When an electric accessory or a light (except for headlamps) fails to work, the cause may be a blown fuse. Fuses blow when there is too much current flow. However, nonrecurring conditions can also cause a fuse to blow. If a new fuse blows almost immediately, there is a circuit problem.
The fuse box may be under the dash, under the hood, or in the glove box (check your owner’s manual). The fuse box is marked so that you can find the fuse for the affected circuit.
There are three types of car fuses: glass envelope, ceramic body, and minispade. When one blows, its metal strip breaks (you may not be able to see the break with the fuse in the holder). To check, use a 12-volt test lamp with a pointed probe.
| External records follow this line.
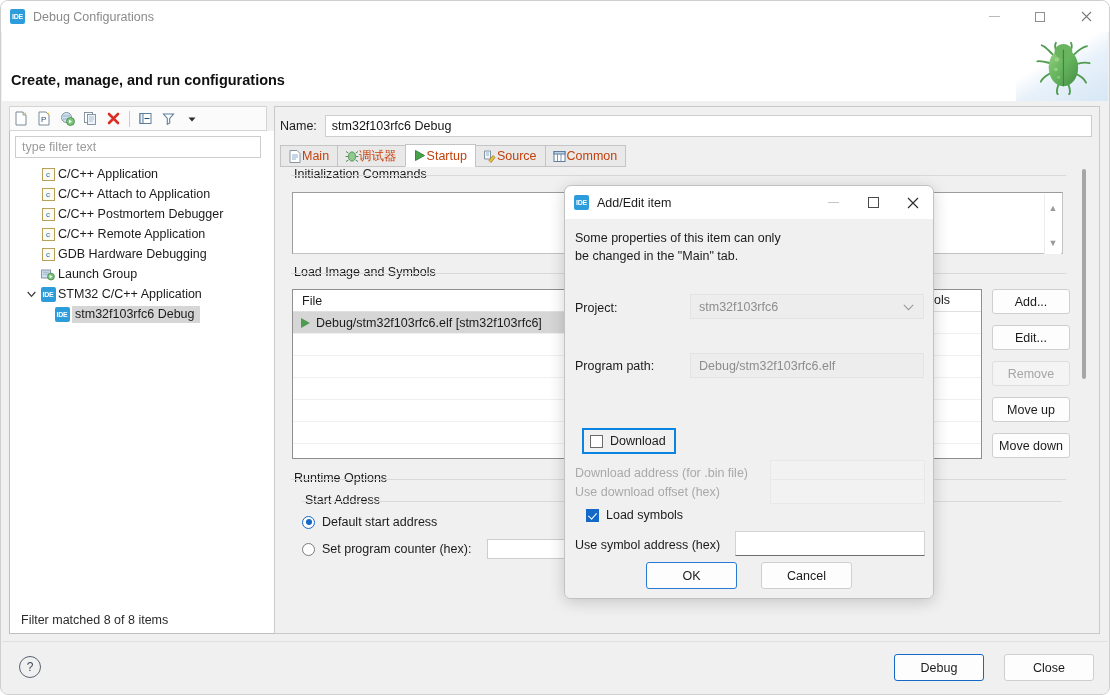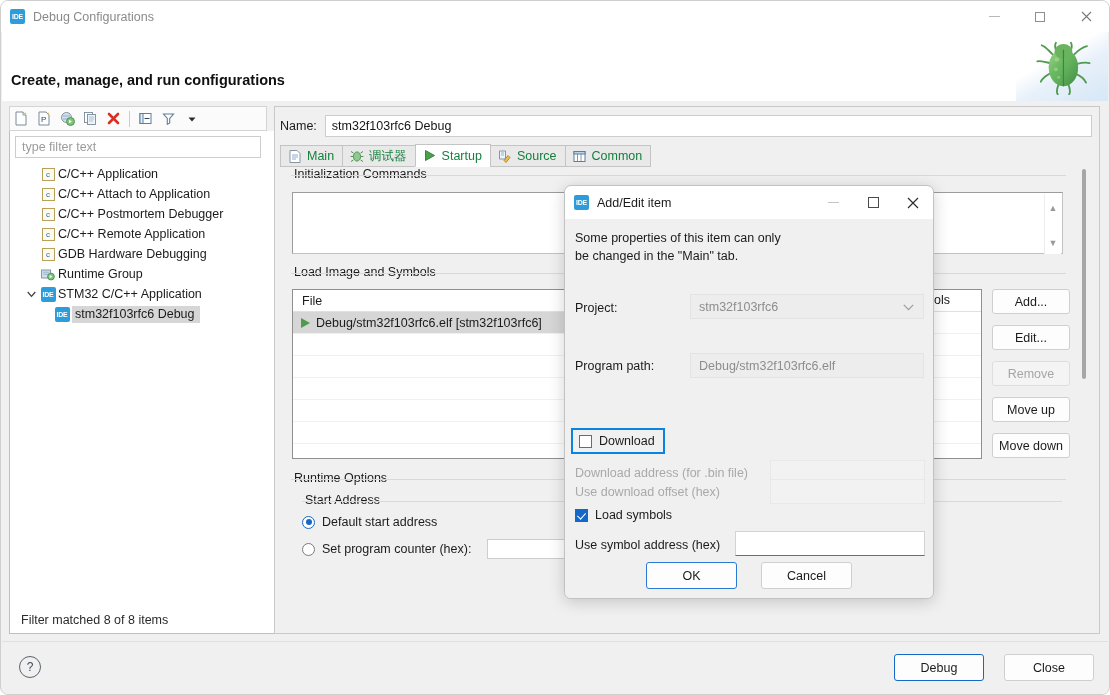--- a/index.html
+++ b/index.html
@@ -115,23 +115,23 @@
   #nameinput{
     flex:1;height:22px;background:#ffffff;border:1px solid #cdcdcd;box-sizing:border-box;
     display:flex;align-items:center;padding-left:6px;font-size:12.5px;color:#151515;
   }
   #tabstrip{
     position:absolute;left:5px;top:37px;width:812px;height:23px;
     border-bottom:1px solid #c4c4c4;display:flex;align-items:flex-end;
   }
   .tab{
     height:22px;box-sizing:border-box;display:flex;align-items:center;
-    padding:0 8px 0 7px;font-size:12.5px;color:#15803d;
+    padding:0 8px 0 7px;font-size:12.5px;color:#c2410c;
     border:1px solid #c4c4c4;border-bottom:1px solid #c4c4c4;
-    background:#e9e9e9;margin-right:-1px;gap:5px;
+    background:#e9e9e9;margin-right:-1px;
   }
   .tab.active{background:#ffffff;border-bottom:1px solid #ffffff;height:23px;}
   .tabicon{width:14px;height:14px;display:flex;align-items:center;justify-content:center;}
   #tabcontent{
     position:absolute;left:5px;top:60px;width:812px;height:406px;
     background:#f0f0f0;
   }
   #vscroll{
     position:absolute;right:2px;top:2px;width:12px;height:400px;background:#f0f0f0;
   }
@@ -206,21 +206,21 @@
   .mlabel.dim{color:#a9a9a9;}
   .mfield{
     position:absolute;height:25px;background:#ededed;border:1px solid #e3e3e3;box-sizing:border-box;
     display:flex;align-items:center;padding-left:8px;font-size:12.5px;color:#8d8d8d;
   }
   .mfield.empty{background:#f2f2f2;border:1px solid #e8e8e8;}
   .mfield.active{background:#ffffff;border:1px solid #d3d3d3;border-bottom:1px solid #6d6d6d;color:#151515;}
   .chk{width:13px;height:13px;border:1px solid #6b6b6b;background:#fff;box-sizing:border-box;display:inline-block;position:relative;}
   .chk.on{background:#1468c8;border-color:#1468c8;}
   .chk.on::after{content:"";position:absolute;left:3px;top:1px;width:4px;height:7px;border:solid #fff;border-width:0 1.6px 1.6px 0;transform:rotate(42deg);}
-  .chkrow{position:absolute;display:flex;align-items:center;gap:7px;font-size:12.5px;}
+  .chkrow{position:absolute;display:flex;align-items:center;gap:7px;font-size:12.5px;margin-left:11px;}
   #downloadrow{padding:4px 8px 4px 6px;border:2px solid #0a84e0;box-sizing:border-box;background:#f0f0f0;}
   #mbuttons{position:absolute;left:0;bottom:10px;width:100%;display:flex;justify-content:center;gap:24px;}
   .mbtn{
     width:91px;height:27px;background:#fdfdfd;border:1px solid #cfcfcf;border-radius:3px;
     display:flex;align-items:center;justify-content:center;font-size:12.5px;box-sizing:border-box;
   }
   .mbtn.primary{border:1px solid #2a7ad4;}
 </style>
 </head>
 <body>
@@ -382,21 +382,21 @@
             <div class="trow">
               <span class="twist"></span>
               <span class="ic">
                 <svg width="14" height="13" viewBox="0 0 14 13">
                   <rect x="0.6" y="2" width="9" height="8" fill="#cfe0ef" stroke="#7a8a99" stroke-width="0.9"></rect>
                   <path d="M2.2 4.2 h6 M2.2 6.2 h6" stroke="#8fa6bb" stroke-width="0.8"></path>
                   <circle cx="10" cy="8.6" r="3.4" fill="#7cc47c" stroke="#3f8542" stroke-width="0.8"></circle>
                   <path d="M8.7 7 l2.6 1.6 l-2.6 1.6z" fill="#ffffff"></path>
                 </svg>
               </span>
-              <span class="lbl">Runtime Group</span>
+              <span class="lbl">Launch Group</span>
             </div>
             <div class="trow">
               <span class="twist">
                 <svg width="9" height="7" viewBox="0 0 9 7">
                   <path d="M0.7 1 L4.5 5.4 L8.3 1" stroke="#3c3c3c" stroke-width="1.2" fill="none"></path>
                 </svg>
               </span>
               <span class="ic">
                 <span class="ide-badge">IDE</span>
               </span>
Connect the lamp’s alligator clip to body metal, turn on the problem circuit, and probe each end of the holder of a glass or ceramic fuse. With a minispade fuse, probe through the holes in the ends of the fuse. The test lamp should light in each case. If it lights in only one, the fuse is blown; if it lights in neither, there is a wiring problem.
Turn off the ignition and affected circuit switches. Use a special puller to remove a glass-envelope fuse. Remove a minispade or a ceramic type with your fingers.
Install a new fuse of the same amperage as that stamped on the fuse. A higher-rated fuse won’t protect the circuit. A lower-rated one will blow even if there is normal current flow.